Father’s child-support obligation was determined based on the district court’s finding that he has custody of the children 33% of the time, which is 120 days per year. Mother argues that father does not have custody 33% of the time. The district court did not explain how it determined that father has custody 33% of the time. But the dissolution judgment grants father custody of the children “[d]uring the school year and the summer months of June and July * * * every weekend from Friday evenings until Sunday evening.” This means that father has the children every weekend during 11 out of 12 months each year. There are generally 104 weekend days in a year or, on average, eight and two-thirds weekend days per month. This means that father has the children for slightly more than 95 weekend days per year.
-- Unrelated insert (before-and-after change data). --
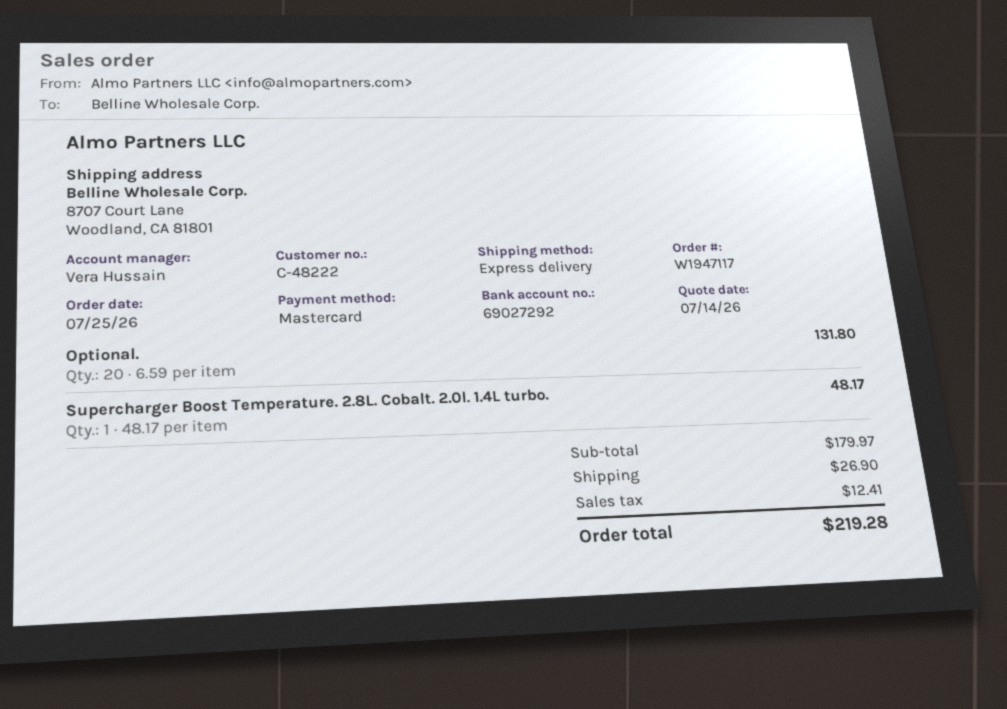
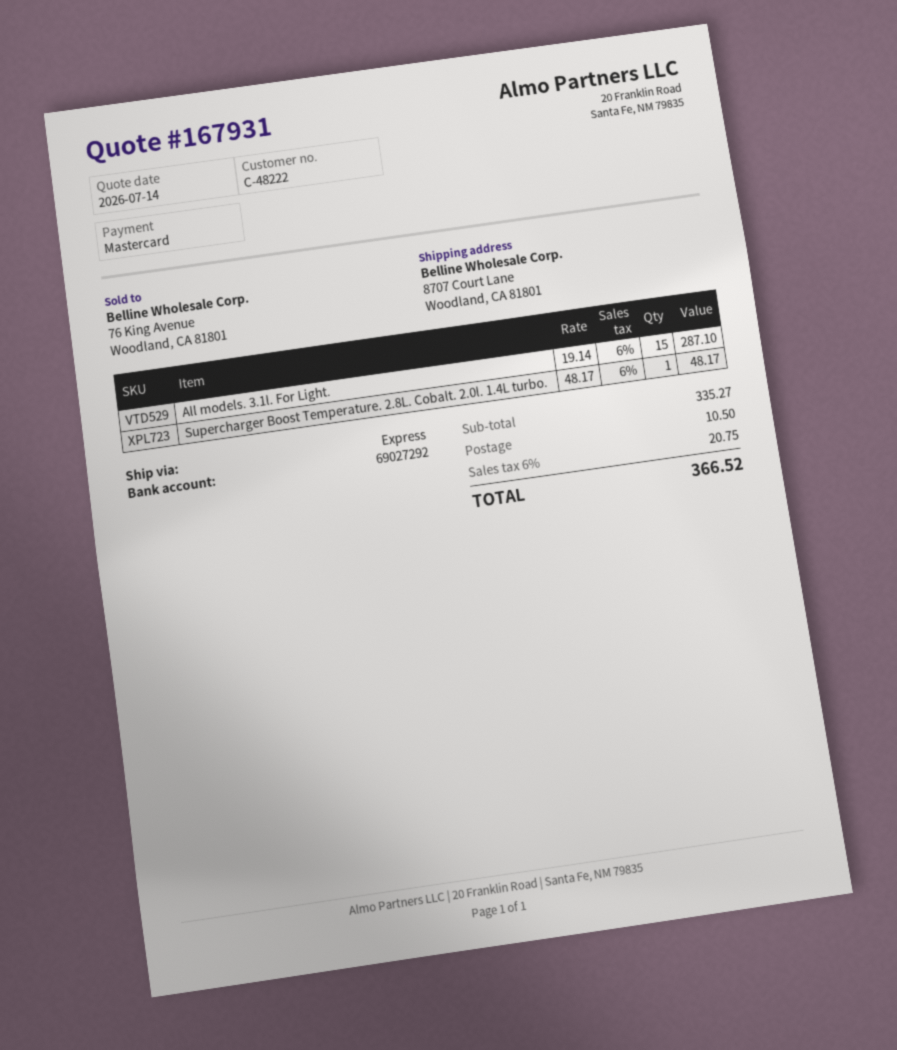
Optional.: 20 x 6.59 = 131.80 -> none
All models. 3.1l. For Light.: none -> 15 x 19.14 = 287.10
subtotal: 179.97 -> 335.27
shipping: 26.90 -> 10.50
tax: 12.41 -> 20.75
total: 219.28 -> 366.52

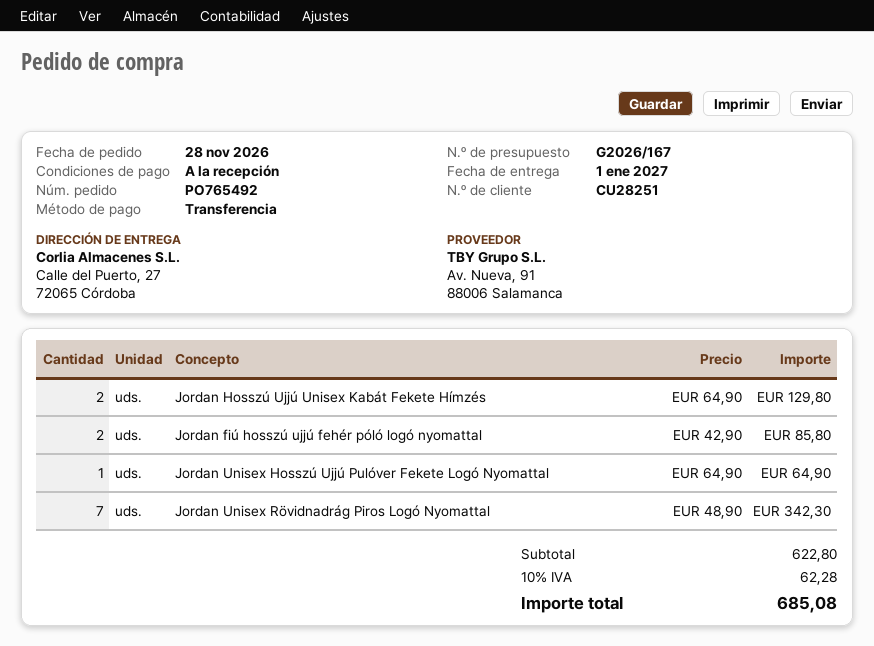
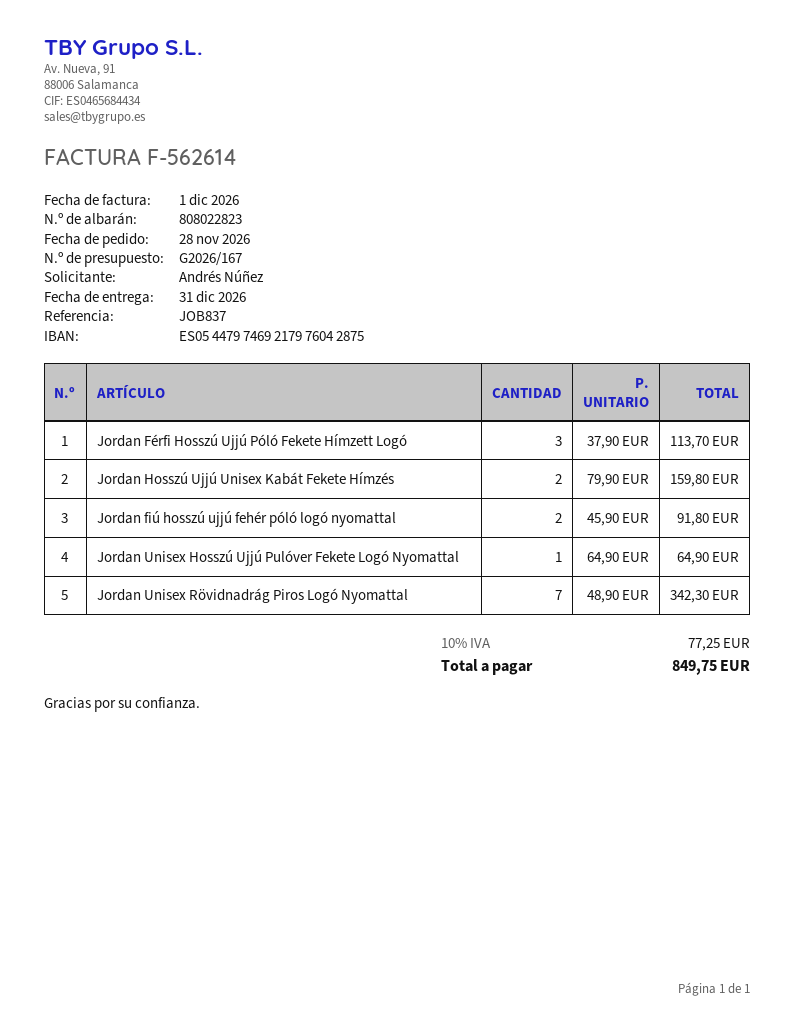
delivery date: 2027-01-01 -> 2026-12-31
Jordan Hosszú Ujjú Unisex Kabát Fekete Hímzés: 2 x 64.90 = 129.80 -> 2 x 79.90 = 159.80
Jordan fiú hosszú ujjú fehér póló logó nyomattal: 2 x 42.90 = 85.80 -> 2 x 45.90 = 91.80
Jordan Férfi Hosszú Ujjú Póló Fekete Hímzett Logó: none -> 3 x 37.90 = 113.70
tax: 10% = 62.28 -> 10% = 77.25
total: 685.08 -> 849.75

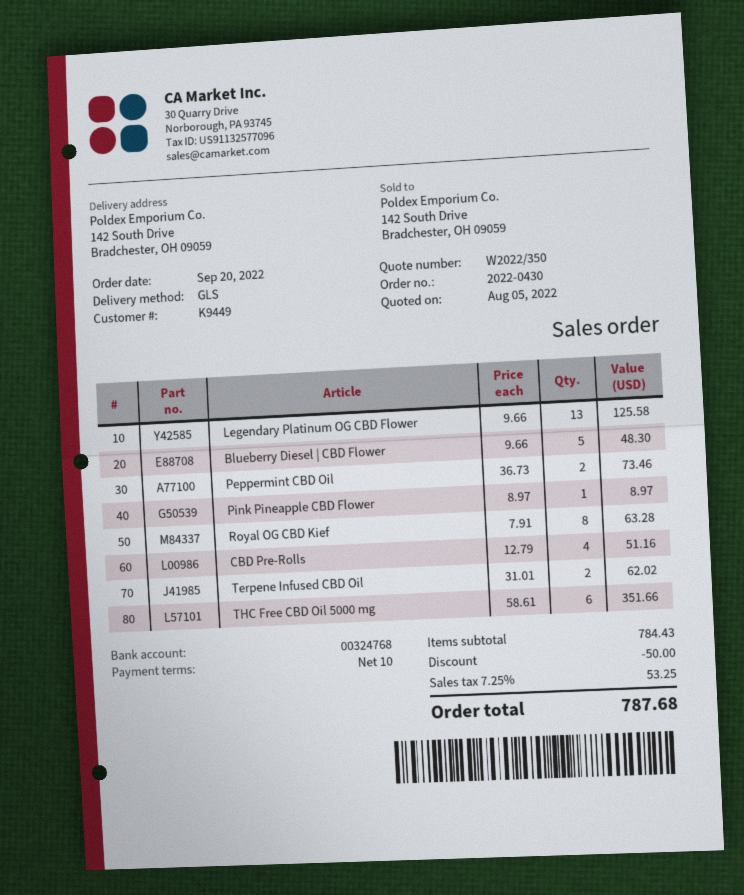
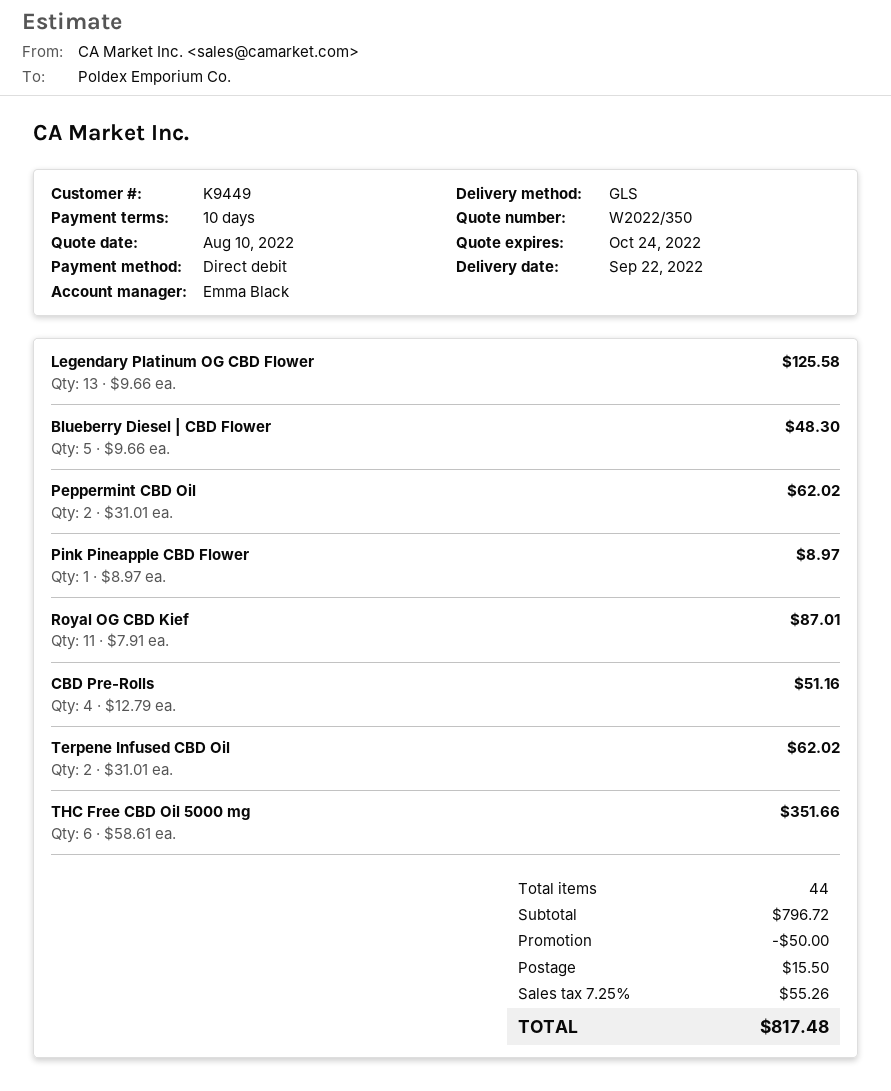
quote date: 2022-08-05 -> 2022-08-10
Peppermint CBD Oil: 2 x 36.73 = 73.46 -> 2 x 31.01 = 62.02
Royal OG CBD Kief: 8 x 7.91 = 63.28 -> 11 x 7.91 = 87.01
subtotal: 784.43 -> 796.72
shipping: none -> 15.50
tax: 7.25% = 53.25 -> 7.25% = 55.26
total: 787.68 -> 817.48

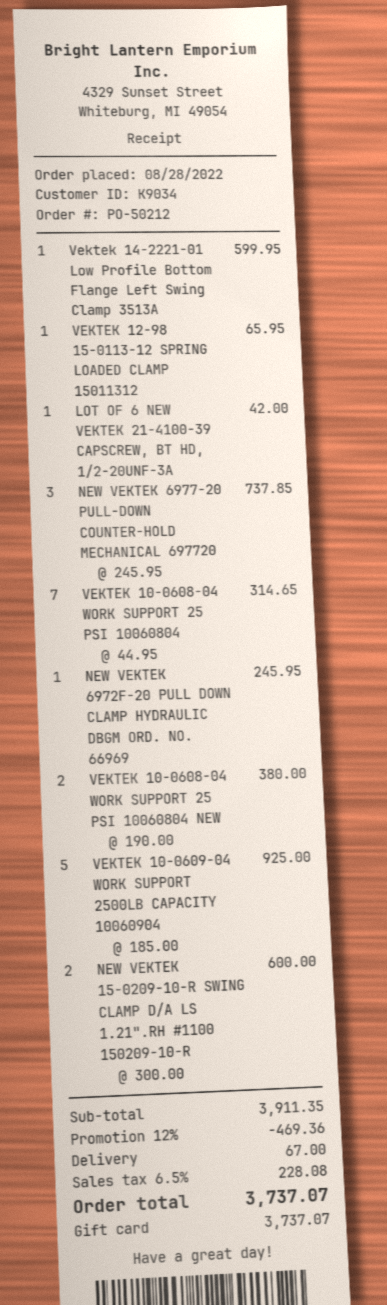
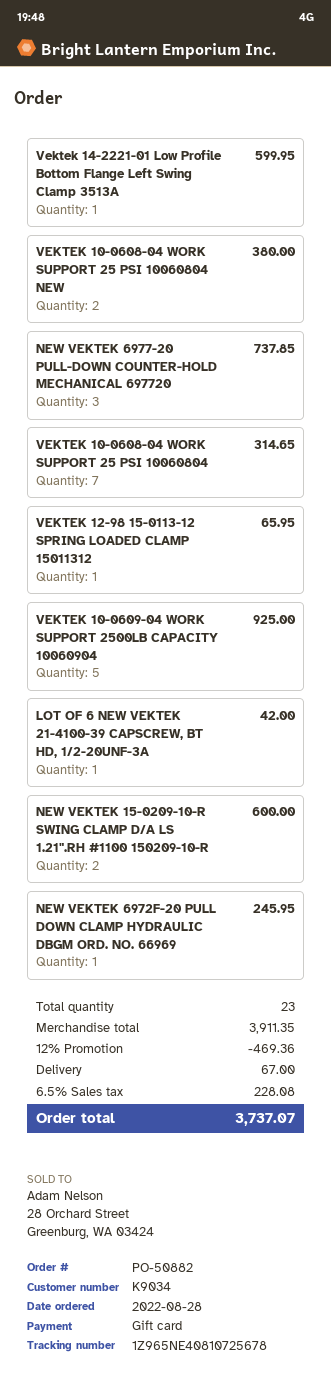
order number: PO-50212 -> PO-50882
In addition, father has the children during the month of August. The dissolution judgment does not indicate that mother has the children on the weekends in August, but even if we assume that she does, father has the children for at least 22 days in August. This means that father has the children for at least 117 days each year on weekends and during August. Father also has the children on alternating holidays and birthdays, and although the number of days this entails will vary from year to year, it will add to the total number of days father has the children each year. Consequently, the children will reside with father for more than 117 days each year. We, therefore, conclude that the district court did not err when it calculated father’s child support obligation based on its conclusion that father has custody of the children 33% of the time.

*283DECISION

When reviewing the child-support magistrate’s order, the district court did not owe any deference to the child-support magistrate. The district court was not required to review a transcript of the hearing before the child-support magistrate. The district court did not abuse its discretion when it determined that the child-custody arrangement the parties agreed to is joint physical custody. The district court did not incorrectly determine the amount of time that father has custody of the children.

Affirmed.

. The Interim Expedited Child Support Process Rules, which were adopted by order of the Minnesota Supreme Court on June 23, 1999, applied to this proceeding when it was before the district court. By court order on December 17, 1999, those rules were codified as rules 351 to 375 of the General Rules of Practice for the District Courts. The June 23, 1999, order that adopted the Interim Expedited Child Support Process Rules, provides that the interim rules remained in effect through June 30, 2000.

. The court also made a finding that corrected an error in the caption of the magistrate’s order.